1. **Acceptance criteria check**: read `_docs/00_problem/acceptance_criteria.md`. If any AC is marked unmet OR if any AC has no associated test marked `Passed` in the latest `test-run` report, STOP and surface the unmet items. Do not let the user override with "ship anyway" without a recorded reason in the release report.
2. **Test status check**: read the most recent `_docs/06_metrics/perf_*.md` (if perf is required by restrictions) and the latest functional test report. Any failing or skipped test that maps to a critical-path AC blocks the release.
3. **Change summary**: read the git log between the version-tag-of-last-release and HEAD (or, if no prior release exists, from the project root commit). Render a short list grouped by component: features, fixes, breaking changes, security fixes. Cross-reference against the latest implementation reports under `_docs/03_implementation/`.
4. **Rollback readiness**:
   - Confirm the previous version's image is still pullable from the registry (do not deploy without this).
   - Confirm `scripts/deploy.sh --rollback` works as documented (read the script; if `--rollback` flag is missing, STOP — that is a deploy-skill bug).

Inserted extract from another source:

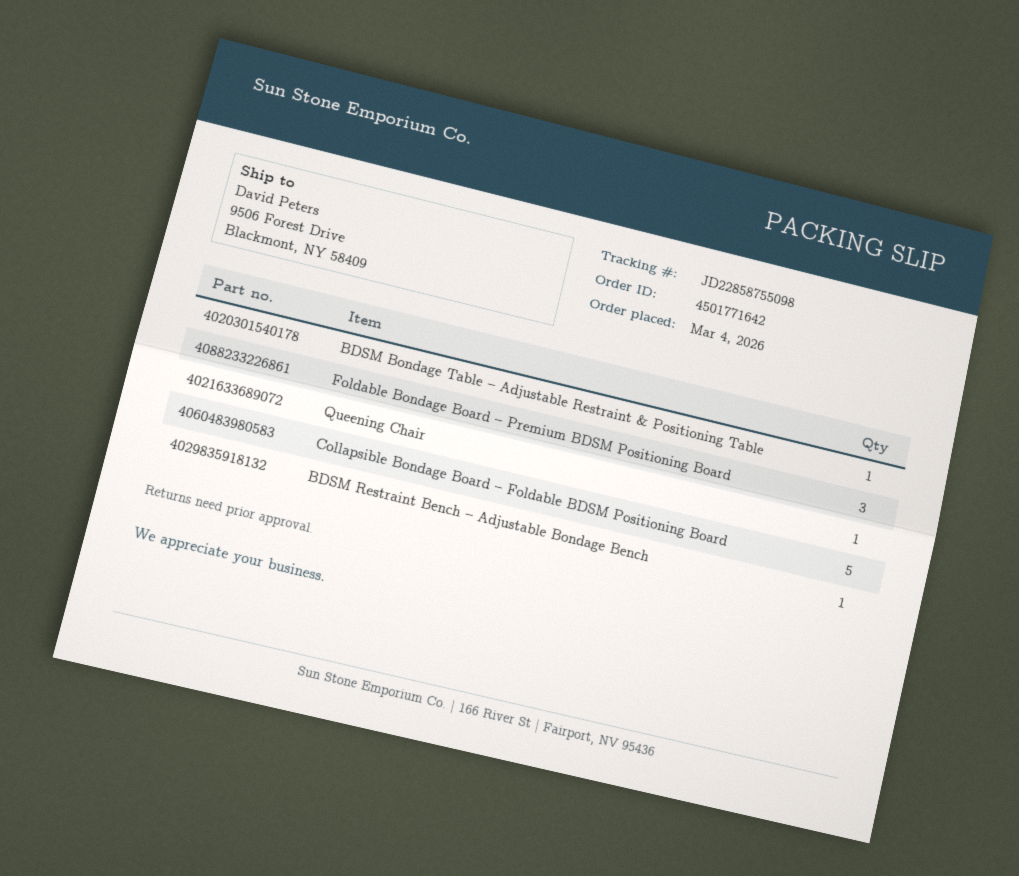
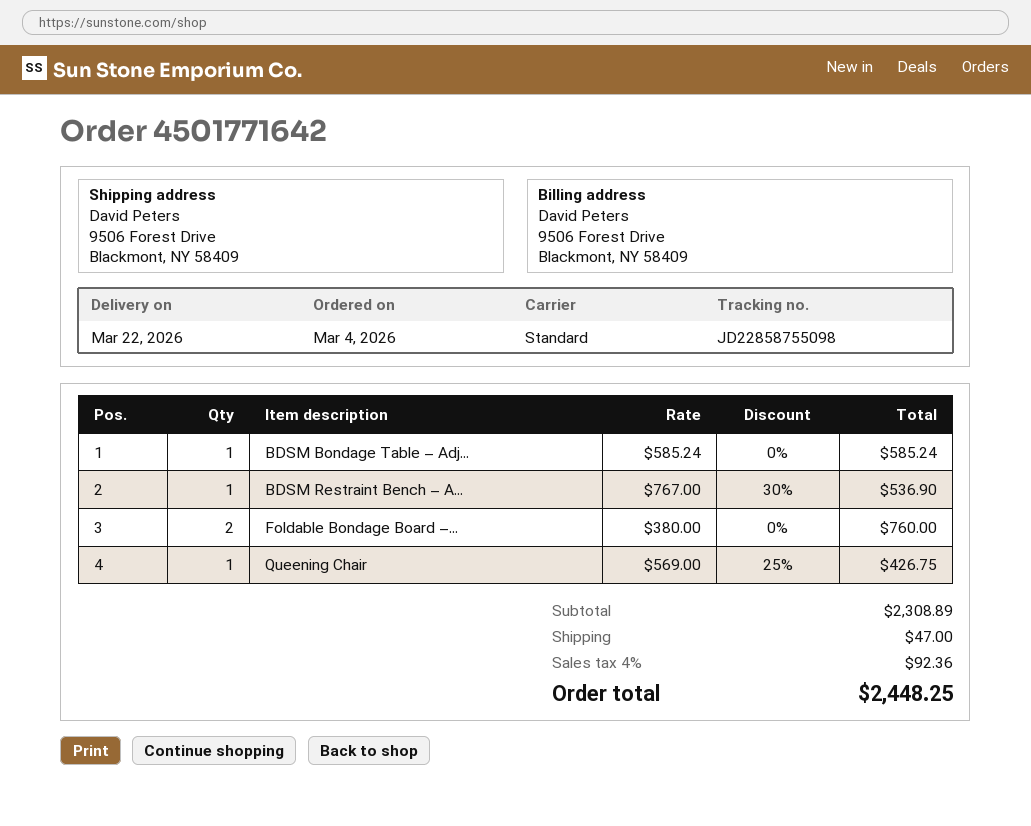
Foldable Bondage Board – Premium BDSM Positioning Board: 3 -> 2
Collapsible Bondage Board – Foldable BDSM Positioning Board: 5 -> none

   - Confirm a rollback target exists (e.g., previously-deployed image tag) and is recorded in the release report under `Rollback Plan`.
5. **Restrictions**: read `_docs/00_problem/restrictions.md` for change-window rules, manual-approval rules, blackout windows, regulatory requirements (e.g., 4-eyes review, ITAR controls). If any apply, gate accordingly — write a `manual_approvals/approval_<version>_<env>.md` file once received.
6. **Tracker check**: list tracker tickets in the release scope (per `tracker.mdc` rules). Any ticket still in `In Progress` or `Code Review` that maps to a change in the release scope blocks Phase 1. Move-and-deploy is not allowed.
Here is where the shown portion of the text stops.